### Exercise description
Reproduce the section of the listing that begins at the line containing "Johnson's Body Lotion: 7" and finishes at the line containing "total: 8477.75 -> 8555.03". Include both end lines and nothing beyond them.

### Available data
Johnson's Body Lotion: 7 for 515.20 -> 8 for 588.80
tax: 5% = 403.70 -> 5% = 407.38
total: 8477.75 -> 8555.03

...

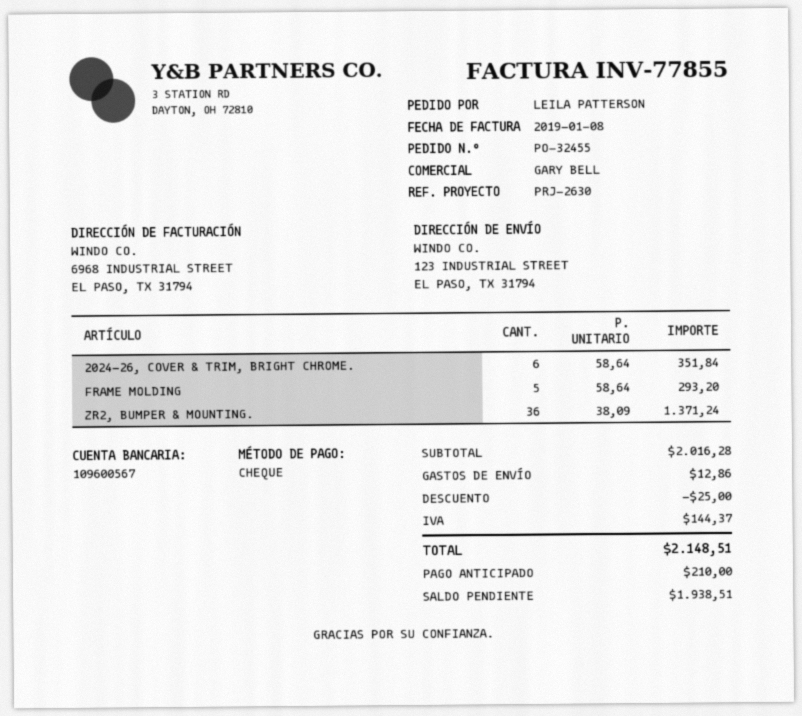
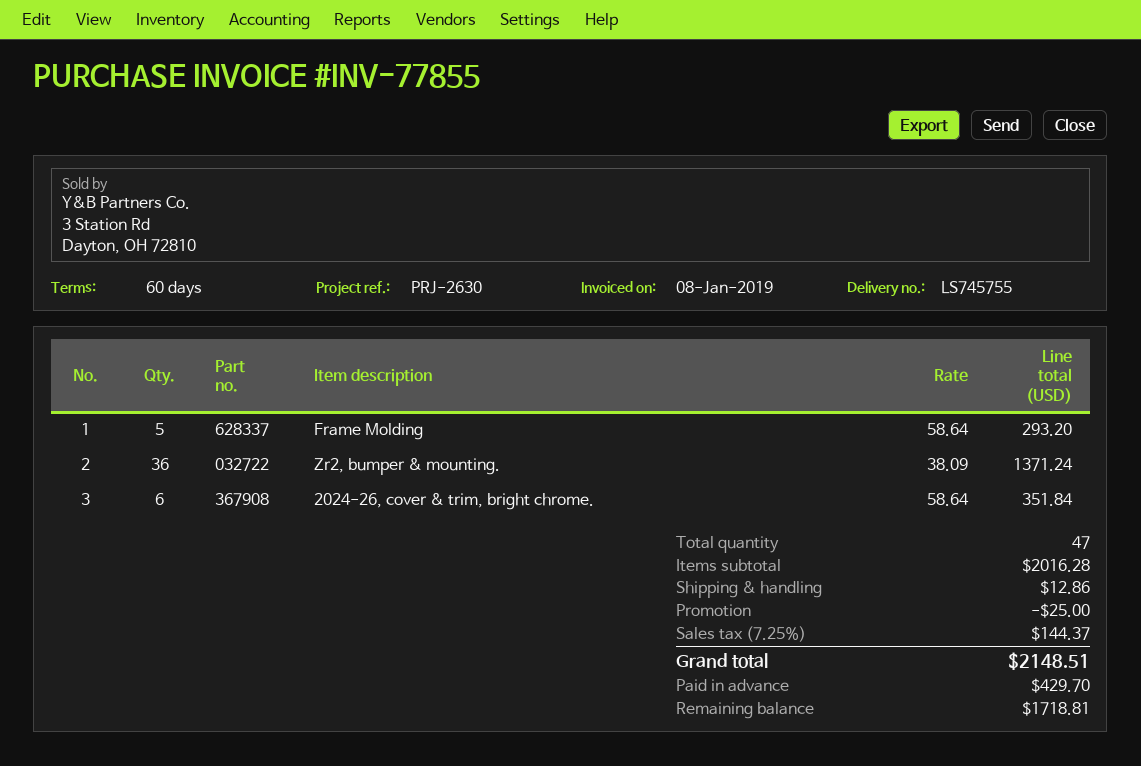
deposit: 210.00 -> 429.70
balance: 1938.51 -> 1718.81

### Answer to this problem
Johnson's Body Lotion: 7 for 515.20 -> 8 for 588.80
tax: 5% = 403.70 -> 5% = 407.38
total: 8477.75 -> 8555.03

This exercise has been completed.